- _Extracted material_:
= = = =
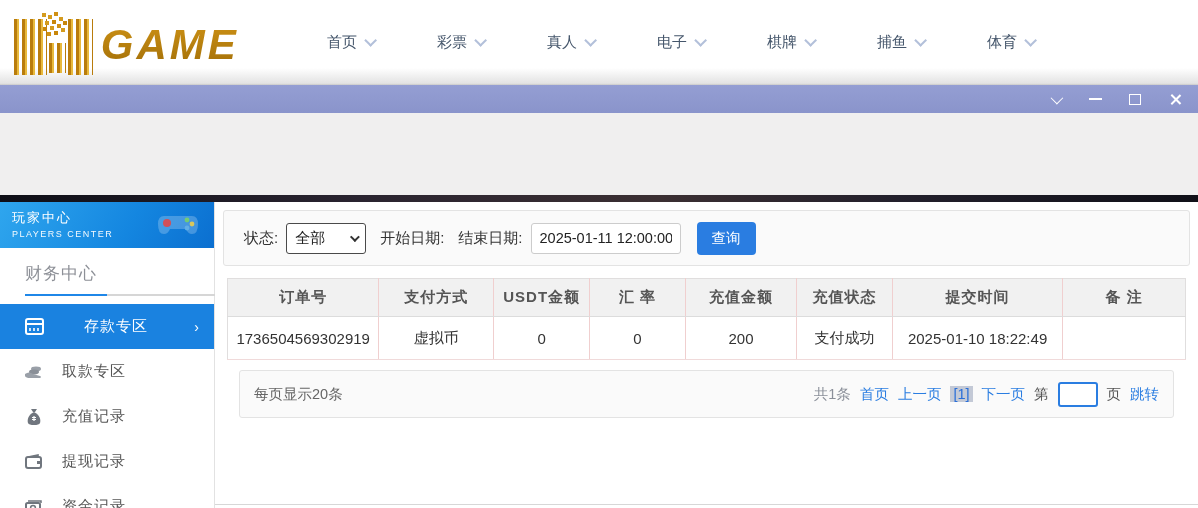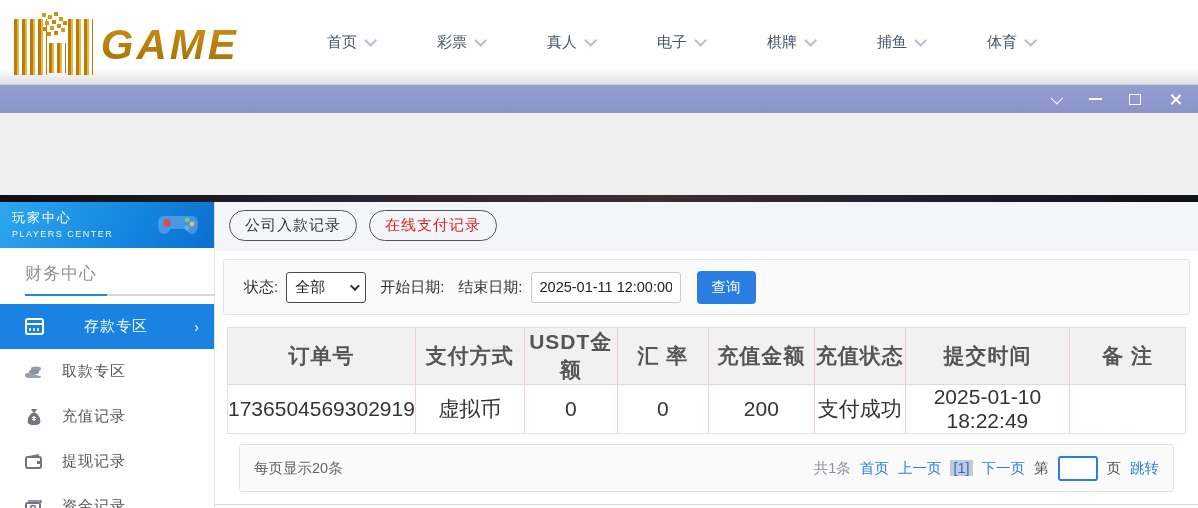--- a/index.html
+++ b/index.html
@@ -75,21 +75,21 @@
   .sel-txt { flex:1; font-size:15px; color:#222; }
   .sel-chev { width:7px; height:7px; border-right:2px solid #333; border-bottom:2px solid #333;
     transform:rotate(45deg) translateY(-2px); }
   .dateinput { width:150px; height:31px; border:1px solid #ccc; border-radius:3px; padding:0 8px;
     font-size:14.5px; color:#222; font-family:inherit; background:#fff; }
   .btn-search { background:#2a7de1; color:#fff; border:none; border-radius:4px; padding:7px 15px;
     font-size:14.5px; cursor:pointer; margin-left:8px; font-family:inherit; }
   .lab { margin-left:6px; }
 
   table.rec { width:calc(100% - 24px); margin:12px 12px 0; border-collapse:collapse;
-    border:1px solid #e0dede; font-size:21px; color:#333; }
+    border:1px solid #e0dede; font-size:15px; color:#333; }
   table.rec th { background:#f1f1f1; font-weight:bold; color:#555; height:38px;
     border-left:1px solid #f0cfcf; border-bottom:1px solid #dcdcdc; letter-spacing:1px; }
   table.rec td { height:43px; text-align:center; border-left:1px solid #f0cfcf; border-bottom:1px solid #f0dada; }
   table.rec th:first-child, table.rec td:first-child { border-left:none; }
 
   .pagebar { margin:10px 24px 0; height:48px; display:flex; align-items:center;
     justify-content:space-between; padding:0 14px; font-size:14.5px; }
   .pg-left { color:#666; }
   .pg-right { display:flex; align-items:center; gap:9px; }
   .pg-total { color:#8a8f99; }
@@ -230,24 +230,20 @@
               <circle cx="8" cy="9" r="2.4" fill="none" stroke="#70767e" stroke-width="1.5"></circle>
               <path d="M3 2 h13 v2" fill="none" stroke="#70767e" stroke-width="1.5"></path>
             </svg>
           </span>
           <span>资金记录</span>
         </div>
       </div>
   </aside>
 
   <main class="main">
-    <div class="tabstrip" id="tabs">
-        <button class="tab">公司入款记录</button>
-        <button class="tab active">在线支付记录</button>
-      </div>
 
     <div class="panel filterbar">
       <span class="lab">状态:</span>
       <div class="sel">
         <span class="sel-txt">全部</span>
         <span class="sel-chev"></span>
       </div>
       <span class="lab">开始日期:</span>
       <span class="lab">结束日期:</span>
       <input class="dateinput" value="2025-01-11 12:00:00" style="">

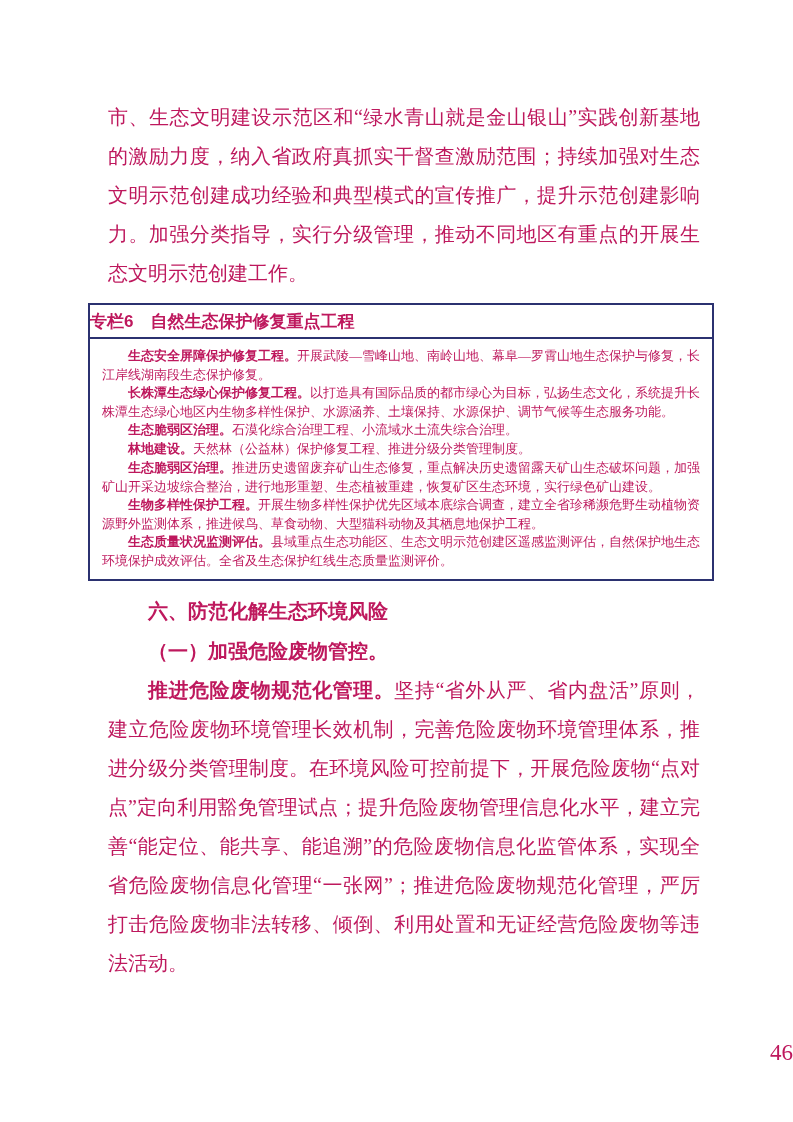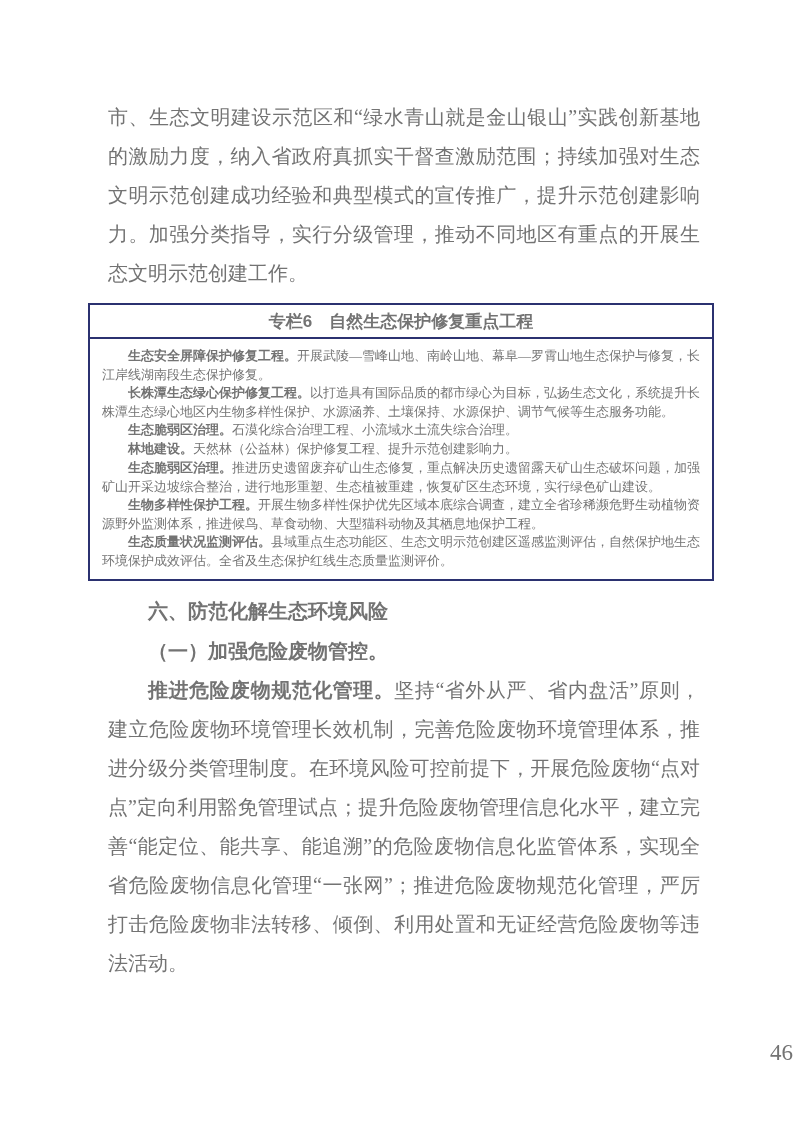--- a/index.html
+++ b/index.html
@@ -2,41 +2,41 @@
 <html><head>
 <meta charset="utf-8">
 <style>
   * { box-sizing: border-box; margin: 0; padding: 0; }
   html, body { background: #ffffff; }
   .page {
     width: 793px;
     height: 1122px;
     position: relative;
     background: #ffffff;
-    color: #737373;
+    color: #be185d;
     font-family: "Liberation Serif", "DejaVu Serif", serif;
     overflow: hidden;
   }
   .content { padding: 98px 93px 0 108px; }
   .body-text {
     font-size: 20px;
     line-height: 39px;
     text-align: justify;
   }
   .indent { text-indent: 2em; }
   .lead-bold {
     font-weight: bold;
     font-family: "Liberation Sans", "DejaVu Sans", sans-serif;
   }
   .feature-box {
     border: 2px solid #2b3170;
     margin: 10px -14px 10px -20px;
   }
   .box-title {
-    text-align: center;
+    text-align: left;
     font-weight: bold;
     font-size: 17px;
     padding: 5px 0 4px 0;
     border-bottom: 2px solid #2b3170;
     font-family: "Liberation Sans", "DejaVu Sans", sans-serif;
   }
   .box-body {
     padding: 8px 12px 9px 12px;
     font-size: 13px;
     line-height: 18px;
@@ -78,21 +78,21 @@
   <div class="content">
 
     <p class="body-text"><span>市、生态文明建设示范区和“绿水青山就是金山银山”实践创新基地的激励力度，纳入省政府真抓实干督查激励范围；持续加强对生态文明示范创建成功经验和典型模式的宣传推广，提升示范创建影响力。加强分类指导，实行分级管理，推动不同地区有重点的开展生态文明示范创建工作。</span></p>
 
     <div class="feature-box">
       <div class="box-title">专栏6　自然生态保护修复重点工程</div>
       <div class="box-body">
         <p class="box-item"><span class="lead">生态安全屏障保护修复工程。</span><span>开展武陵—雪峰山地、南岭山地、幕阜—罗霄山地生态保护与修复，长江岸线湖南段生态保护修复。</span></p>
         <p class="box-item"><span class="lead">长株潭生态绿心保护修复工程。</span><span>以打造具有国际品质的都市绿心为目标，弘扬生态文化，系统提升长株潭生态绿心地区内生物多样性保护、水源涵养、土壤保持、水源保护、调节气候等生态服务功能。</span></p>
         <p class="box-item"><span class="lead">生态脆弱区治理。</span><span>石漠化综合治理工程、小流域水土流失综合治理。</span></p>
-        <p class="box-item"><span class="lead">林地建设。</span><span>天然林（公益林）保护修复工程、提升示范创建影响力。</span></p>
+        <p class="box-item"><span class="lead">林地建设。</span><span>天然林（公益林）保护修复工程、推进分级分类管理制度。</span></p>
         <p class="box-item"><span class="lead">生态脆弱区治理。</span><span>推进历史遗留废弃矿山生态修复，重点解决历史遗留露天矿山生态破坏问题，加强矿山开采边坡综合整治，进行地形重塑、生态植被重建，恢复矿区生态环境，实行绿色矿山建设。</span></p>
         <p class="box-item"><span class="lead">生物多样性保护工程。</span><span>开展生物多样性保护优先区域本底综合调查，建立全省珍稀濒危野生动植物资源野外监测体系，推进候鸟、草食动物、大型猫科动物及其栖息地保护工程。</span></p>
         <p class="box-item"><span class="lead">生态质量状况监测评估。</span><span>县域重点生态功能区、生态文明示范创建区遥感监测评估，自然保护地生态环境保护成效评估。全省及生态保护红线生态质量监测评价。</span></p>
       </div>
     </div>
 
     <h2 class="section-heading">六、防范化解生态环境风险</h2>
     <h3 class="sub-heading">（一）加强危险废物管控。</h3>
 
     <p class="body-text indent"><span class="lead-bold">推进危险废物规范化管理。</span><span>坚持“省外从严、省内盘活”原则，建立危险废物环境管理长效机制，完善危险废物环境管理体系，推进分级分类管理制度。在环境风险可控前提下，开展危险废物“点对点”定向利用豁免管理试点；提升危险废物管理信息化水平，建立完善“能定位、能共享、能追溯”的危险废物信息化监管体系，实现全省危险废物信息化管理“一张网”；推进危险废物规范化管理，严厉打击危险废物非法转移、倾倒、利用处置和无证经营危险废物等违法活动。</span></p>

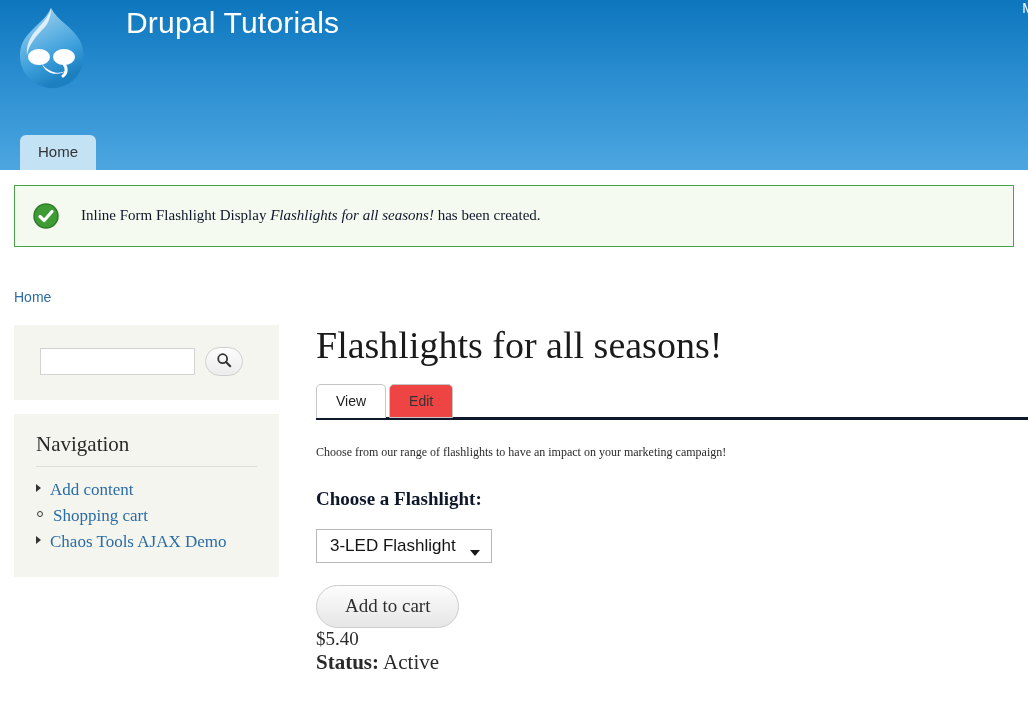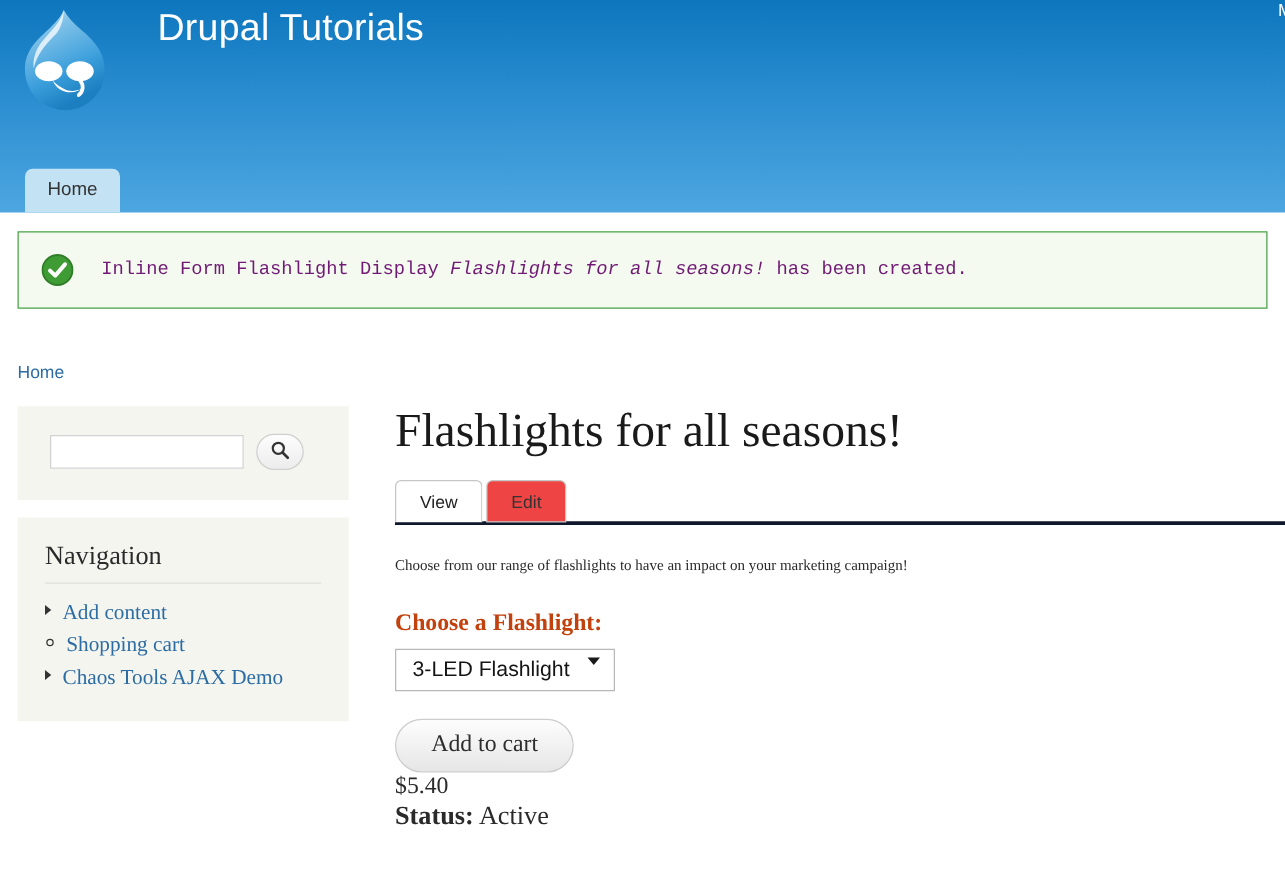--- a/index.html
+++ b/index.html
@@ -83,23 +83,23 @@
     min-height: 62px;
   }
 
   .status-icon {
     flex: 0 0 auto;
     width: 26px;
     height: 26px;
   }
 
   .status-text {
-    font-family: Liberation Mono, monospace;
+    font-family: Liberation Serif, serif;
     font-size: 15px;
-    color: #701a75;
+    color: #0f172a;
     line-height: 1.3;
   }
   .status-text i { font-style: italic; }
 
   
   .breadcrumb {
     padding: 42px 0 0 14px;
     font-family: "Liberation Sans", sans-serif;
     font-size: 14px;
   }
@@ -264,28 +264,28 @@
     font-size: 12px;
     color: #2a2a2a;
     margin-top: 25px;
     white-space: nowrap;
   }
 
   .field-label {
     font-family: "Liberation Serif", serif;
     font-size: 19px;
     font-weight: bold;
-    color: #c2410c;
+    color: #0f172a;
     margin-top: 28px;
-    margin-bottom: 9px;
+    margin-bottom: 19px;
   }
 
   .select-wrap {
     display: inline-flex;
-    align-items: flex-start;
+    align-items: flex-end;
     justify-content: space-between;
     gap: 14px;
     border: 1px solid #b8b8b8;
     background: #ffffff;
     padding: 6px 11px 6px 13px;
     min-width: 170px;
     cursor: pointer;
   }
 
   .select-value {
= = = =
- _Exercise prompt_:
Pictures aside, retype the material exactly.

- _Response for this exercise_:
--- a/index.html
+++ b/index.html
@@ -75,21 +75,21 @@
   .sel-txt { flex:1; font-size:15px; color:#222; }
   .sel-chev { width:7px; height:7px; border-right:2px solid #333; border-bottom:2px solid #333;
     transform:rotate(45deg) translateY(-2px); }
   .dateinput { width:150px; height:31px; border:1px solid #ccc; border-radius:3px; padding:0 8px;
     font-size:14.5px; color:#222; font-family:inherit; background:#fff; }
   .btn-search { background:#2a7de1; color:#fff; border:none; border-radius:4px; padding:7px 15px;
     font-size:14.5px; cursor:pointer; margin-left:8px; font-family:inherit; }
   .lab { margin-left:6px; }
 
   table.rec { width:calc(100% - 24px); margin:12px 12px 0; border-collapse:collapse;
-    border:1px solid #e0dede; font-size:21px; color:#333; }
+    border:1px solid #e0dede; font-size:15px; color:#333; }
   table.rec th { background:#f1f1f1; font-weight:bold; color:#555; height:38px;
     border-left:1px solid #f0cfcf; border-bottom:1px solid #dcdcdc; letter-spacing:1px; }
   table.rec td { height:43px; text-align:center; border-left:1px solid #f0cfcf; border-bottom:1px solid #f0dada; }
   table.rec th:first-child, table.rec td:first-child { border-left:none; }
 
   .pagebar { margin:10px 24px 0; height:48px; display:flex; align-items:center;
     justify-content:space-between; padding:0 14px; font-size:14.5px; }
   .pg-left { color:#666; }
   .pg-right { display:flex; align-items:center; gap:9px; }
   .pg-total { color:#8a8f99; }
@@ -230,24 +230,20 @@
               <circle cx="8" cy="9" r="2.4" fill="none" stroke="#70767e" stroke-width="1.5"></circle>
               <path d="M3 2 h13 v2" fill="none" stroke="#70767e" stroke-width="1.5"></path>
             </svg>
           </span>
           <span>资金记录</span>
         </div>
       </div>
   </aside>
 
   <main class="main">
-    <div class="tabstrip" id="tabs">
-        <button class="tab">公司入款记录</button>
-        <button class="tab active">在线支付记录</button>
-      </div>
 
     <div class="panel filterbar">
       <span class="lab">状态:</span>
       <div class="sel">
         <span class="sel-txt">全部</span>
         <span class="sel-chev"></span>
       </div>
       <span class="lab">开始日期:</span>
       <span class="lab">结束日期:</span>
       <input class="dateinput" value="2025-01-11 12:00:00" style="">

--- a/index.html
+++ b/index.html
@@ -2,41 +2,41 @@
 <html><head>
 <meta charset="utf-8">
 <style>
   * { box-sizing: border-box; margin: 0; padding: 0; }
   html, body { background: #ffffff; }
   .page {
     width: 793px;
     height: 1122px;
     position: relative;
     background: #ffffff;
-    color: #737373;
+    color: #be185d;
     font-family: "Liberation Serif", "DejaVu Serif", serif;
     overflow: hidden;
   }
   .content { padding: 98px 93px 0 108px; }
   .body-text {
     font-size: 20px;
     line-height: 39px;
     text-align: justify;
   }
   .indent { text-indent: 2em; }
   .lead-bold {
     font-weight: bold;
     font-family: "Liberation Sans", "DejaVu Sans", sans-serif;
   }
   .feature-box {
     border: 2px solid #2b3170;
     margin: 10px -14px 10px -20px;
   }
   .box-title {
-    text-align: center;
+    text-align: left;
     font-weight: bold;
     font-size: 17px;
     padding: 5px 0 4px 0;
     border-bottom: 2px solid #2b3170;
     font-family: "Liberation Sans", "DejaVu Sans", sans-serif;
   }
   .box-body {
     padding: 8px 12px 9px 12px;
     font-size: 13px;
     line-height: 18px;
@@ -78,21 +78,21 @@
   <div class="content">
 
     <p class="body-text"><span>市、生态文明建设示范区和“绿水青山就是金山银山”实践创新基地的激励力度，纳入省政府真抓实干督查激励范围；持续加强对生态文明示范创建成功经验和典型模式的宣传推广，提升示范创建影响力。加强分类指导，实行分级管理，推动不同地区有重点的开展生态文明示范创建工作。</span></p>
 
     <div class="feature-box">
       <div class="box-title">专栏6　自然生态保护修复重点工程</div>
       <div class="box-body">
         <p class="box-item"><span class="lead">生态安全屏障保护修复工程。</span><span>开展武陵—雪峰山地、南岭山地、幕阜—罗霄山地生态保护与修复，长江岸线湖南段生态保护修复。</span></p>
         <p class="box-item"><span class="lead">长株潭生态绿心保护修复工程。</span><span>以打造具有国际品质的都市绿心为目标，弘扬生态文化，系统提升长株潭生态绿心地区内生物多样性保护、水源涵养、土壤保持、水源保护、调节气候等生态服务功能。</span></p>
         <p class="box-item"><span class="lead">生态脆弱区治理。</span><span>石漠化综合治理工程、小流域水土流失综合治理。</span></p>
-        <p class="box-item"><span class="lead">林地建设。</span><span>天然林（公益林）保护修复工程、提升示范创建影响力。</span></p>
+        <p class="box-item"><span class="lead">林地建设。</span><span>天然林（公益林）保护修复工程、推进分级分类管理制度。</span></p>
         <p class="box-item"><span class="lead">生态脆弱区治理。</span><span>推进历史遗留废弃矿山生态修复，重点解决历史遗留露天矿山生态破坏问题，加强矿山开采边坡综合整治，进行地形重塑、生态植被重建，恢复矿区生态环境，实行绿色矿山建设。</span></p>
         <p class="box-item"><span class="lead">生物多样性保护工程。</span><span>开展生物多样性保护优先区域本底综合调查，建立全省珍稀濒危野生动植物资源野外监测体系，推进候鸟、草食动物、大型猫科动物及其栖息地保护工程。</span></p>
         <p class="box-item"><span class="lead">生态质量状况监测评估。</span><span>县域重点生态功能区、生态文明示范创建区遥感监测评估，自然保护地生态环境保护成效评估。全省及生态保护红线生态质量监测评价。</span></p>
       </div>
     </div>
 
     <h2 class="section-heading">六、防范化解生态环境风险</h2>
     <h3 class="sub-heading">（一）加强危险废物管控。</h3>
 
     <p class="body-text indent"><span class="lead-bold">推进危险废物规范化管理。</span><span>坚持“省外从严、省内盘活”原则，建立危险废物环境管理长效机制，完善危险废物环境管理体系，推进分级分类管理制度。在环境风险可控前提下，开展危险废物“点对点”定向利用豁免管理试点；提升危险废物管理信息化水平，建立完善“能定位、能共享、能追溯”的危险废物信息化监管体系，实现全省危险废物信息化管理“一张网”；推进危险废物规范化管理，严厉打击危险废物非法转移、倾倒、利用处置和无证经营危险废物等违法活动。</span></p>

--- a/index.html
+++ b/index.html
@@ -83,23 +83,23 @@
     min-height: 62px;
   }
 
   .status-icon {
     flex: 0 0 auto;
     width: 26px;
     height: 26px;
   }
 
   .status-text {
-    font-family: Liberation Mono, monospace;
+    font-family: Liberation Serif, serif;
     font-size: 15px;
-    color: #701a75;
+    color: #0f172a;
     line-height: 1.3;
   }
   .status-text i { font-style: italic; }
 
   
   .breadcrumb {
     padding: 42px 0 0 14px;
     font-family: "Liberation Sans", sans-serif;
     font-size: 14px;
   }
@@ -264,28 +264,28 @@
     font-size: 12px;
     color: #2a2a2a;
     margin-top: 25px;
     white-space: nowrap;
   }
 
   .field-label {
     font-family: "Liberation Serif", serif;
     font-size: 19px;
     font-weight: bold;
-    color: #c2410c;
+    color: #0f172a;
     margin-top: 28px;
-    margin-bottom: 9px;
+    margin-bottom: 19px;
   }
 
   .select-wrap {
     display: inline-flex;
-    align-items: flex-start;
+    align-items: flex-end;
     justify-content: space-between;
     gap: 14px;
     border: 1px solid #b8b8b8;
     background: #ffffff;
     padding: 6px 11px 6px 13px;
     min-width: 170px;
     cursor: pointer;
   }
 
   .select-value {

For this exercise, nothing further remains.